İki poğaça ve meyve suyu alıp, cam kenarında olan bir yere geçtim. Geçmemle yanıma birinin oturması bir olmuştu.

"Afiyet olsun oturabilir miyim?"

Erim'in benden izin isteyen mavi gözlerine hayır demek zordu. Hep zor olmuştu.

"Tabi."

Yanıma oturduğunda gözlerim bileğindeki spotify kodlu bilekliğine kayıyordu. Ya benim ona verdiğim ya da bir başkasından aldığı bileklikti.

"Yeni değil, senin verdiğin bileklik."

Galiba en sevmediğim huyu buydu gözlerimden geçeni çok rahat okuyordu.

"Takmana şaşırdım sadece." Dedim düz bir sesle. "Neden? Benim sana aldığım kolye o zaman şu an bir rafı eskitiyor ya da çöpte mi? Bunu mu anlamalıyım ?" Dedi eğlenir şekilde.

Verdiği kolye hala boynumdaydı formanın içinde olduğu için gözükmüyordu sadece.
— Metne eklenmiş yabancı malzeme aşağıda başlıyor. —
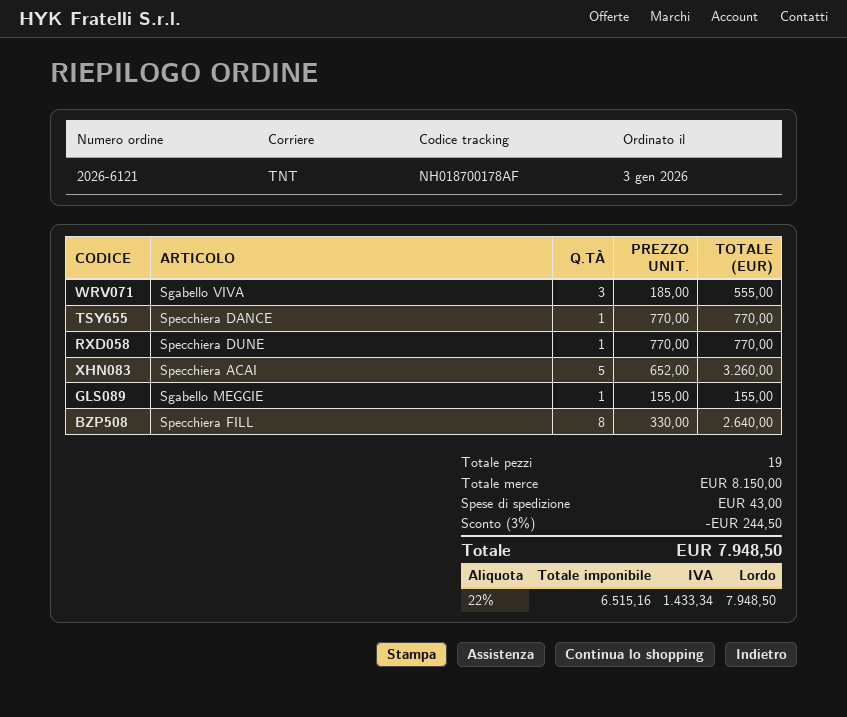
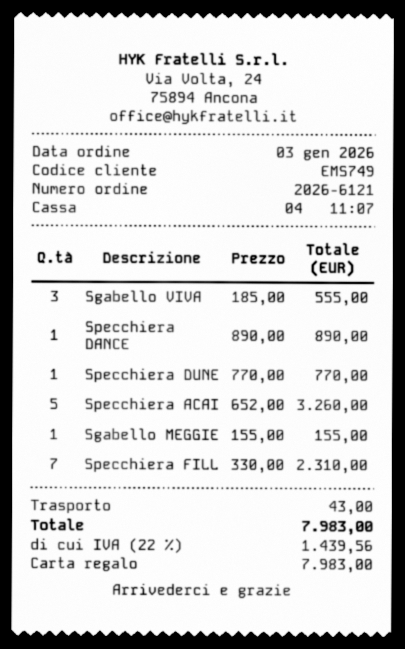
Specchiera DANCE: 1 x 770.00 = 770.00 -> 1 x 890.00 = 890.00
Specchiera FILL: 8 x 330.00 = 2640.00 -> 7 x 330.00 = 2310.00
discount: 3% = 244.50 -> none
tax: 22% = 1433.34 -> 22% = 1439.56
total: 7948.50 -> 7983.00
"Ben çöpe atacak biri değilim." Gülümsedi, sanki bunu biliyormuş gibi. "Biliyorum şu an boynunda takılı olan kolyeden." *aşağıya bıraktım kolyeyi*

Kaşlarım havalanırken o yakamdaki zinciri tutarak nazikçe dışarıya çıkardı kolyeyi. Pusula sembolü olan bir kolyeydi. Bunu bana verdiğinde sen benim pusulamsın demişti. İlk zamanlar anlamak zor gelmişti ama zamanla anlamıştım.

Onun için ben bir yönüm, doğru olan bir yoldum.

"Bana hala öfkelisin." Dedi emin bir şekilde."

Gözlerine baktığımda ne cevap vereceğimi bilemedim. Kırgınlık mi yoksa öfke miydi bende bilmiyordum.

"Pişman oldum." Dedi kafasını eğdiğinde. Bunları duymak bünyemde elektrik etkisi yaratıyordu. Uzun zamandır belki de bunu duymak için beklemiştim.